Top of Records to process
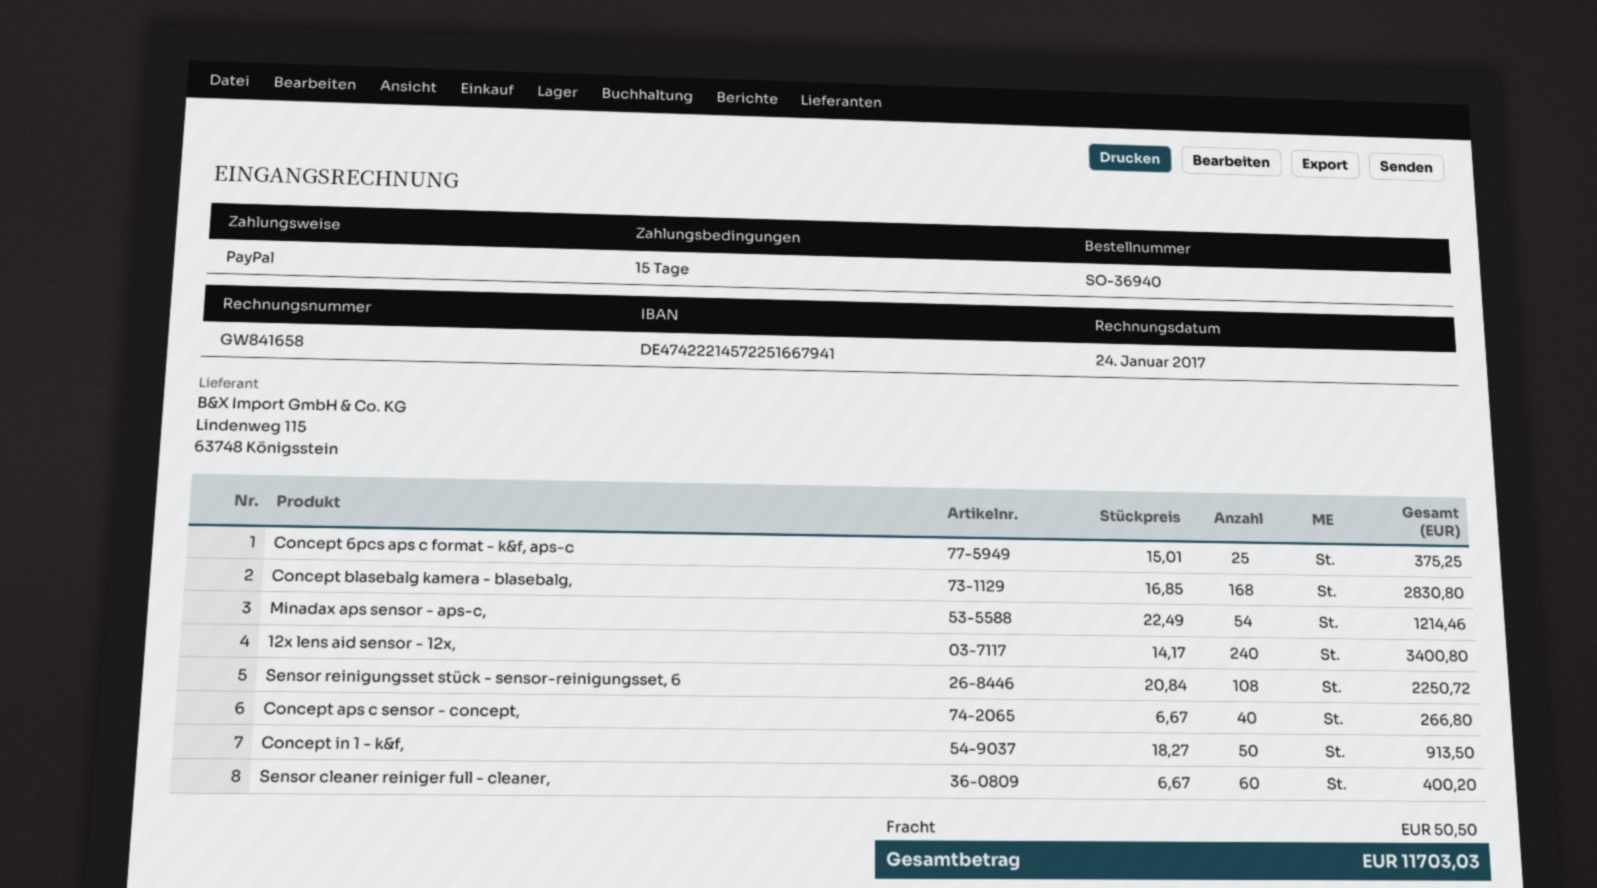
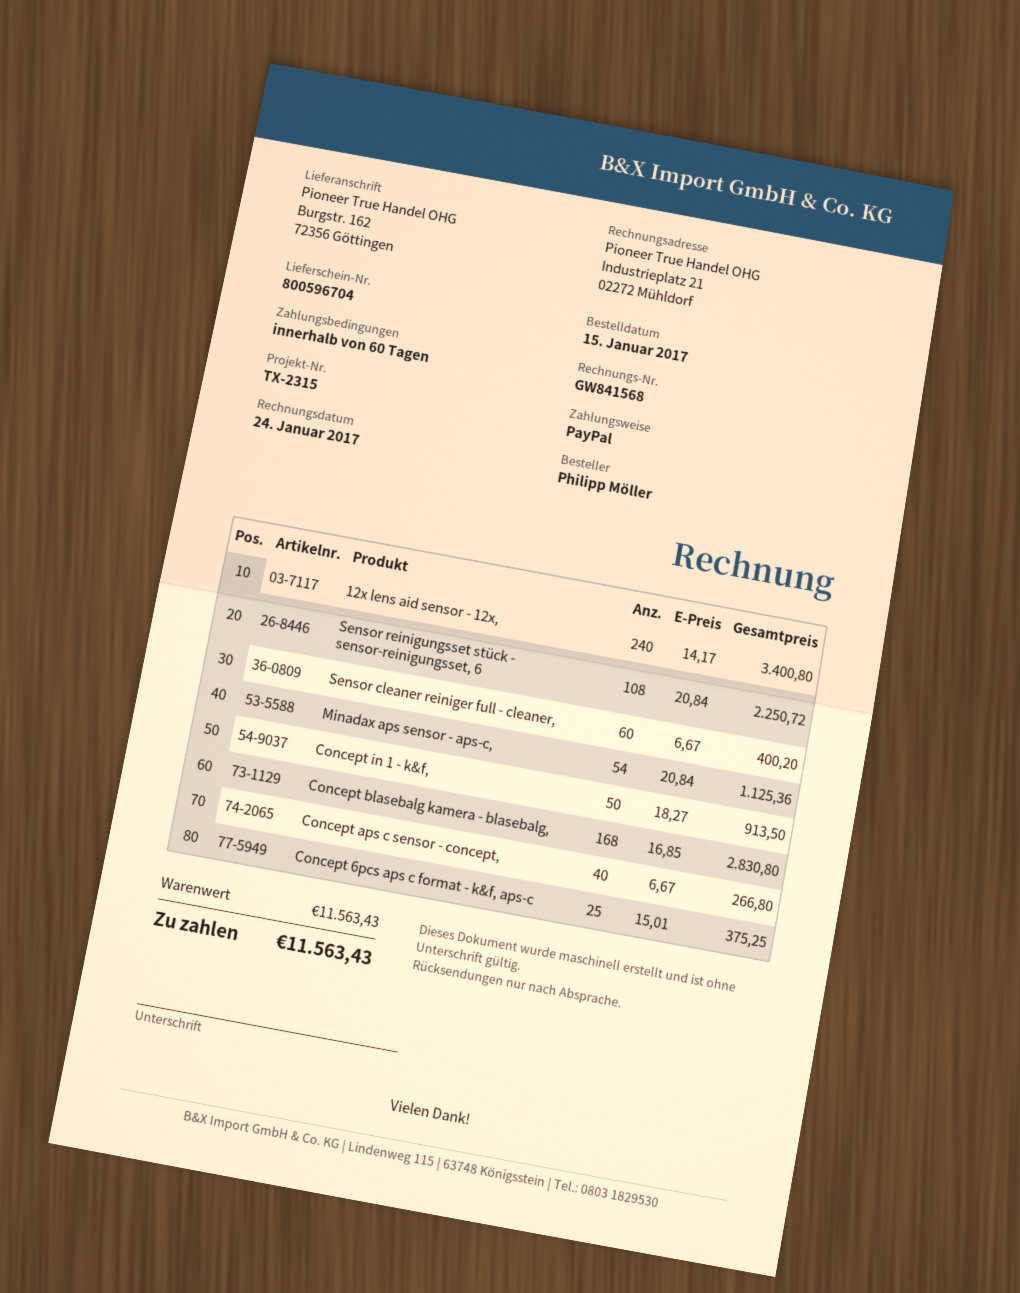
invoice number: GW841658 -> GW841568
payment terms: 15 days -> 60 days
Minadax aps sensor - aps-c,: 54 x 22.49 = 1214.46 -> 54 x 20.84 = 1125.36
shipping: 50.50 -> none
total: 11703.03 -> 11563.43

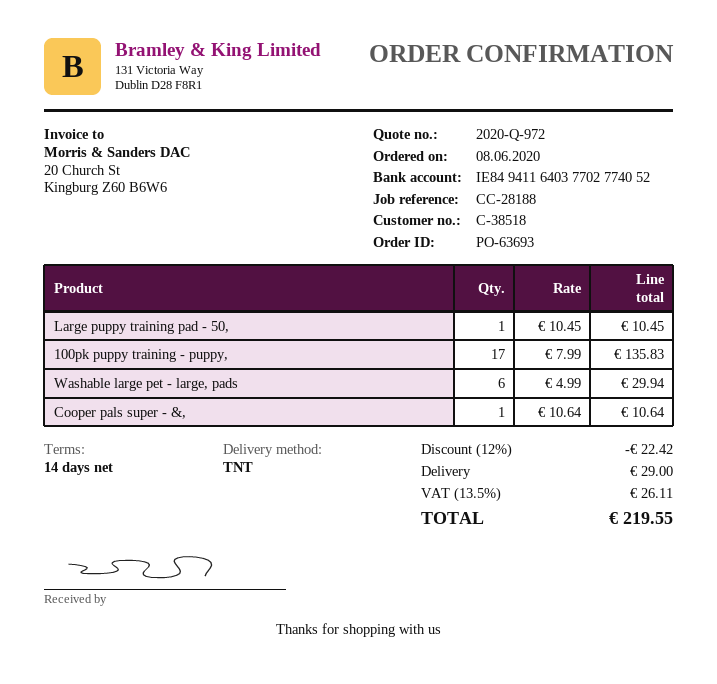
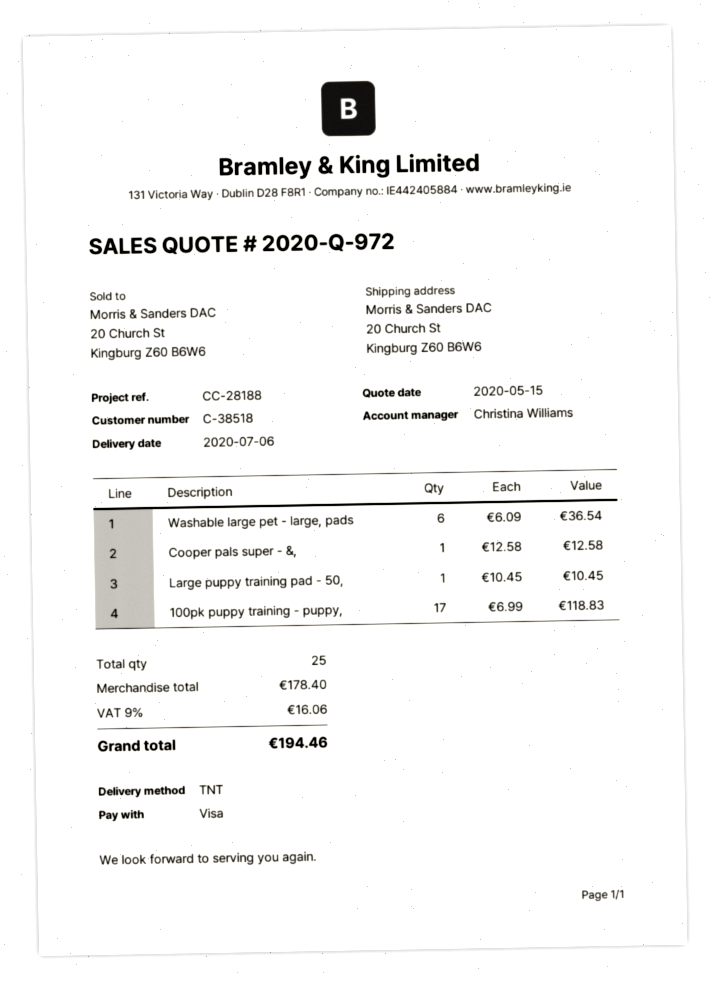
100pk puppy training - puppy,: 17 x 7.99 = 135.83 -> 17 x 6.99 = 118.83
Washable large pet - large, pads: 6 x 4.99 = 29.94 -> 6 x 6.09 = 36.54
Cooper pals super - &,: 1 x 10.64 = 10.64 -> 1 x 12.58 = 12.58
discount: 12% = 22.42 -> none
shipping: 29.00 -> none
tax: 13.5% = 26.11 -> 9% = 16.06
total: 219.55 -> 194.46

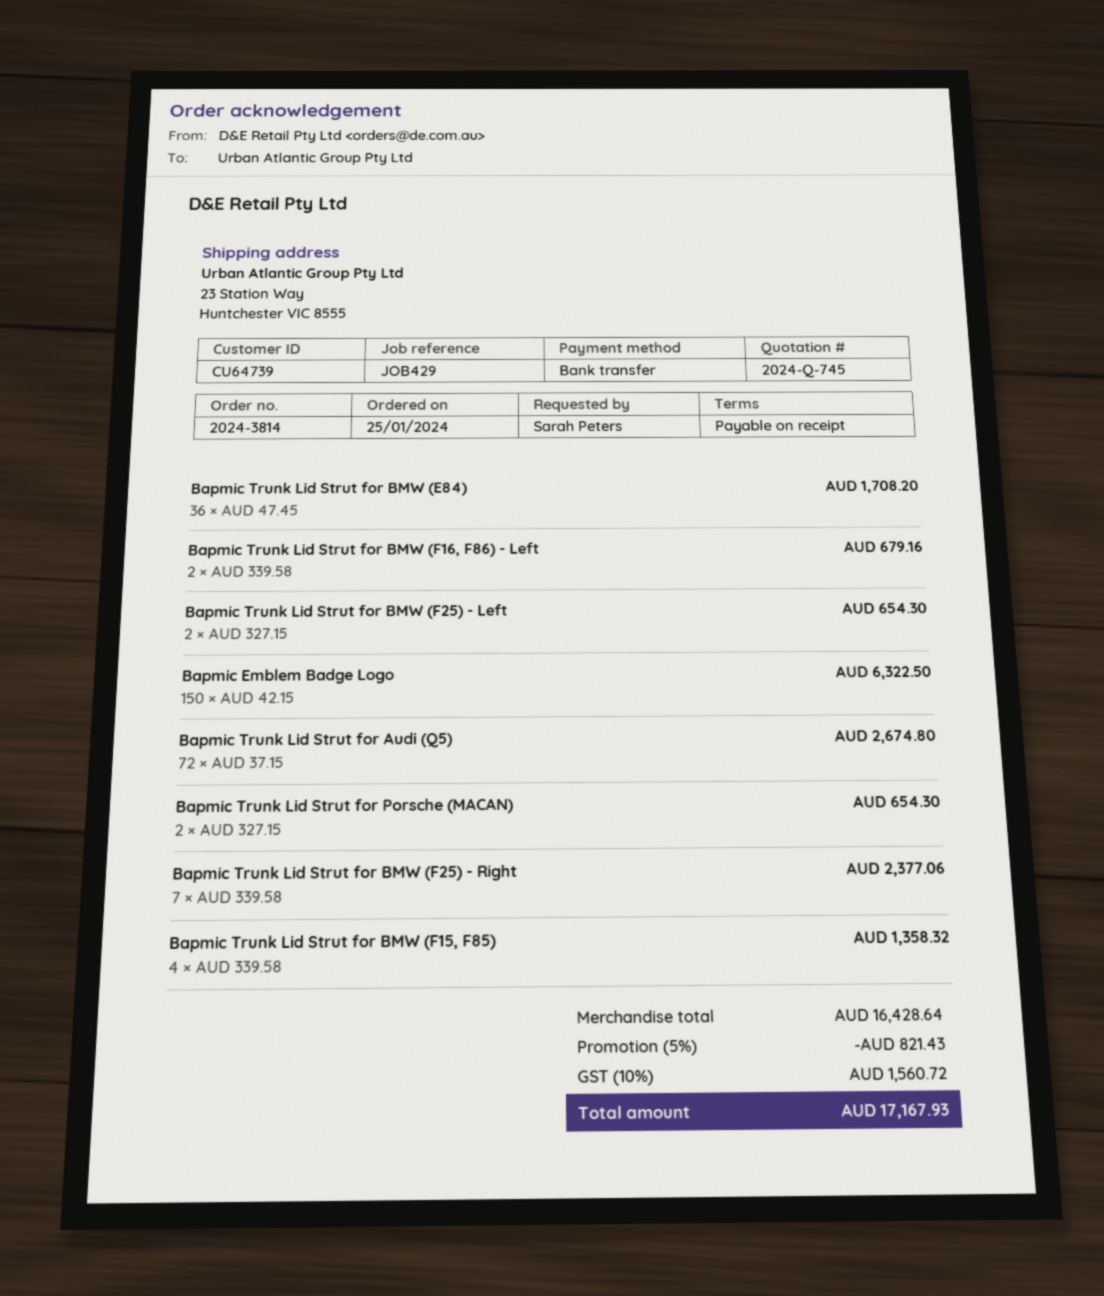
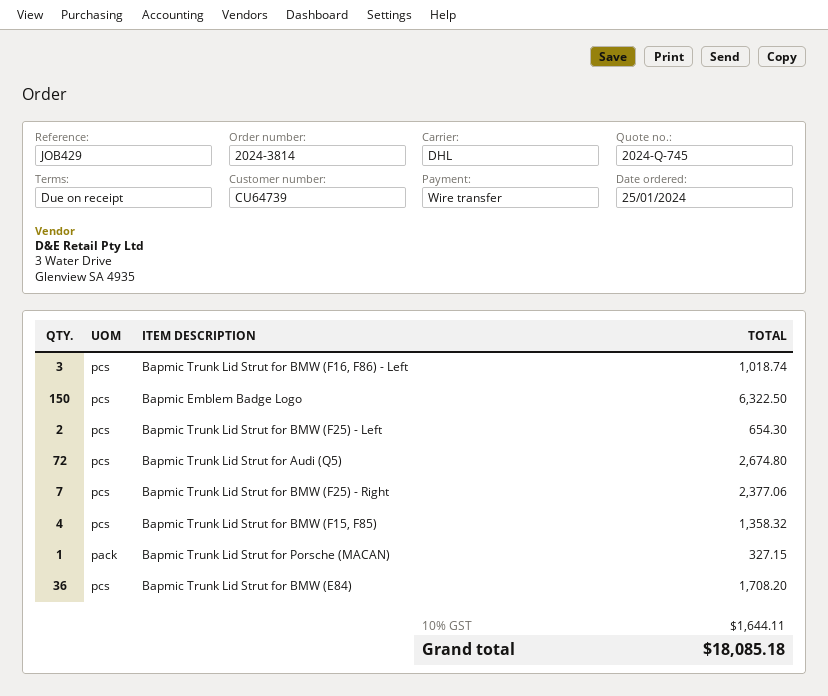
Bapmic Trunk Lid Strut for BMW (F16, F86) - Left: 2 for 679.16 -> 3 for 1018.74
Bapmic Trunk Lid Strut for Porsche (MACAN): 2 for 654.30 -> 1 for 327.15
discount: 5% = 821.43 -> none
tax: 10% = 1560.72 -> 10% = 1644.11
total: 17167.93 -> 18085.18

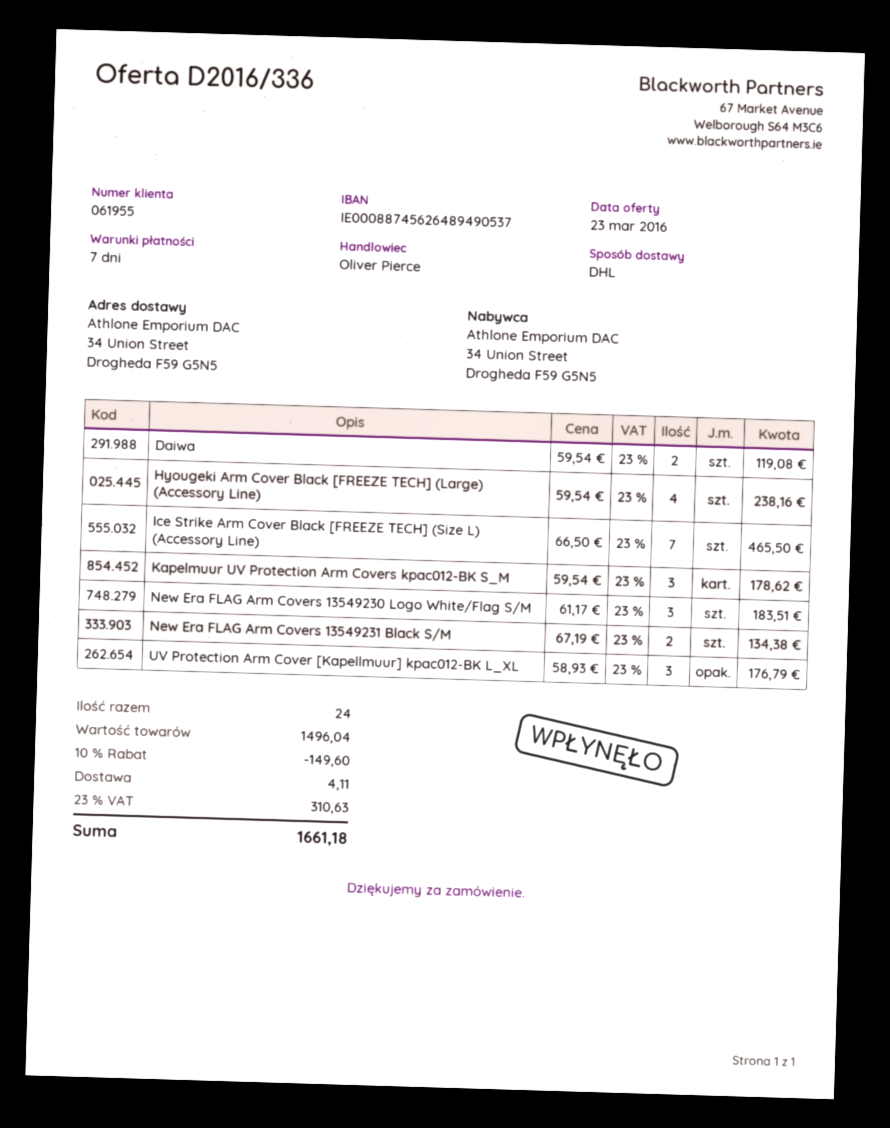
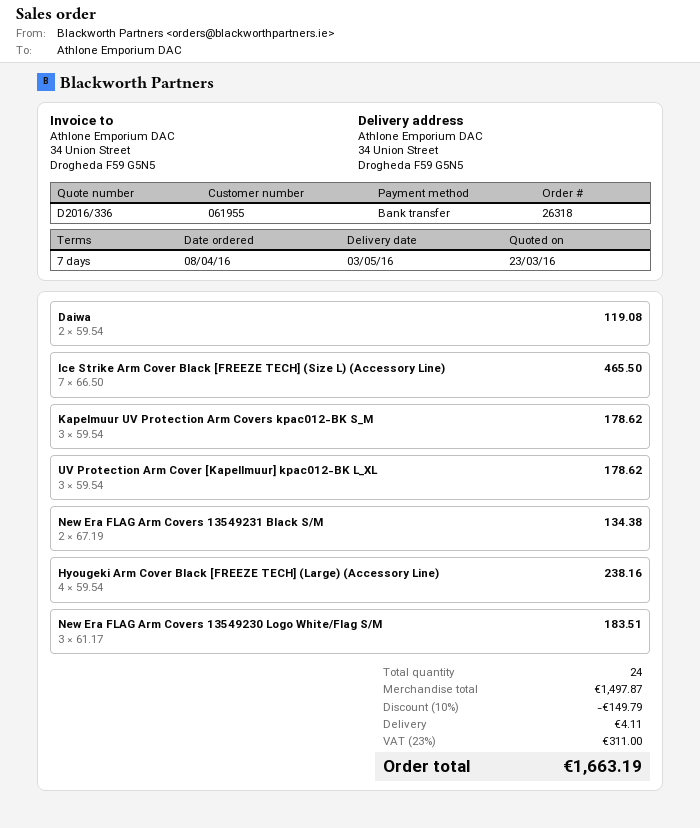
UV Protection Arm Cover [Kapellmuur] kpac012-BK L_XL: 3 x 58.93 = 176.79 -> 3 x 59.54 = 178.62
subtotal: 1496.04 -> 1497.87
discount: 10% = 149.60 -> 10% = 149.79
tax: 23% = 310.63 -> 23% = 311.00
total: 1661.18 -> 1663.19

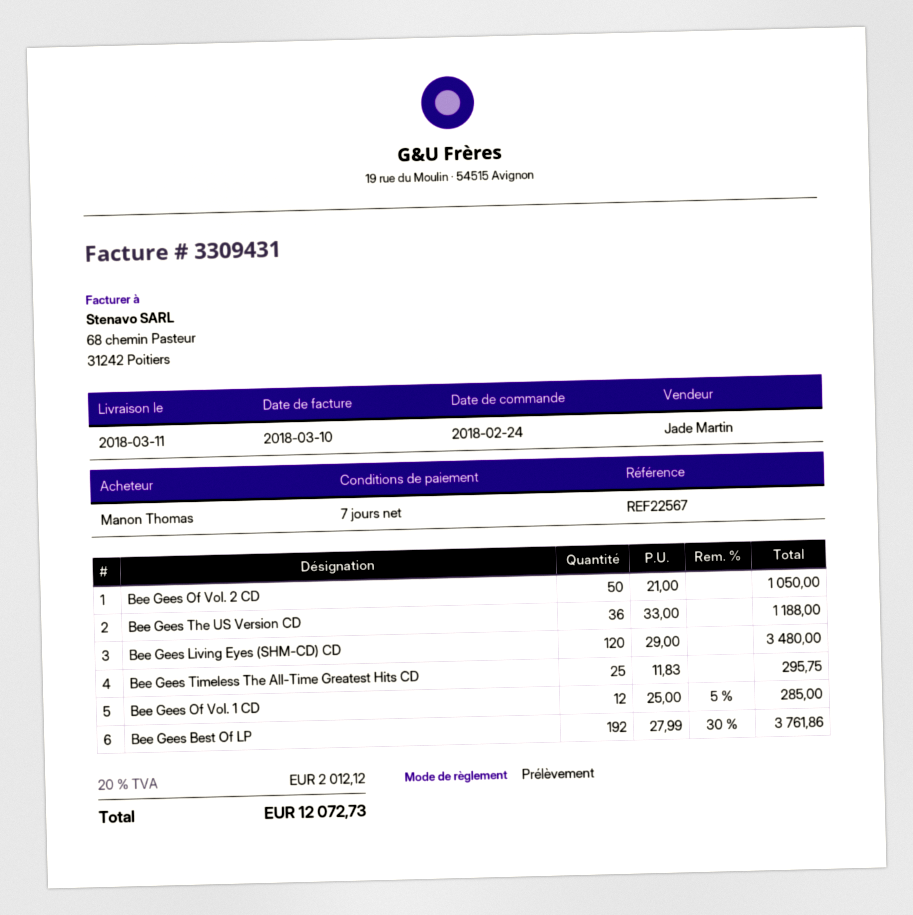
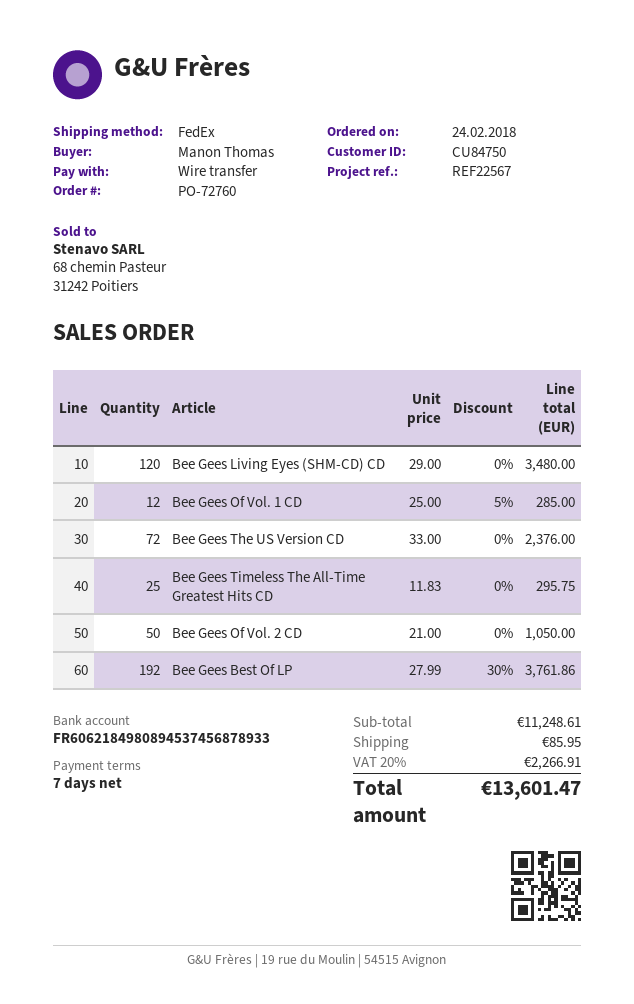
payment method: direct debit -> bank transfer
Bee Gees The US Version CD: 36 x 33.00 = 1188.00 -> 72 x 33.00 = 2376.00
shipping: none -> 85.95
tax: 20% = 2012.12 -> 20% = 2266.91
total: 12072.73 -> 13601.47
Bottom of Records to process
In how many lines of the data does the string "discount" occur? Answer with the number and nothing else.

- Solution for this exercise
3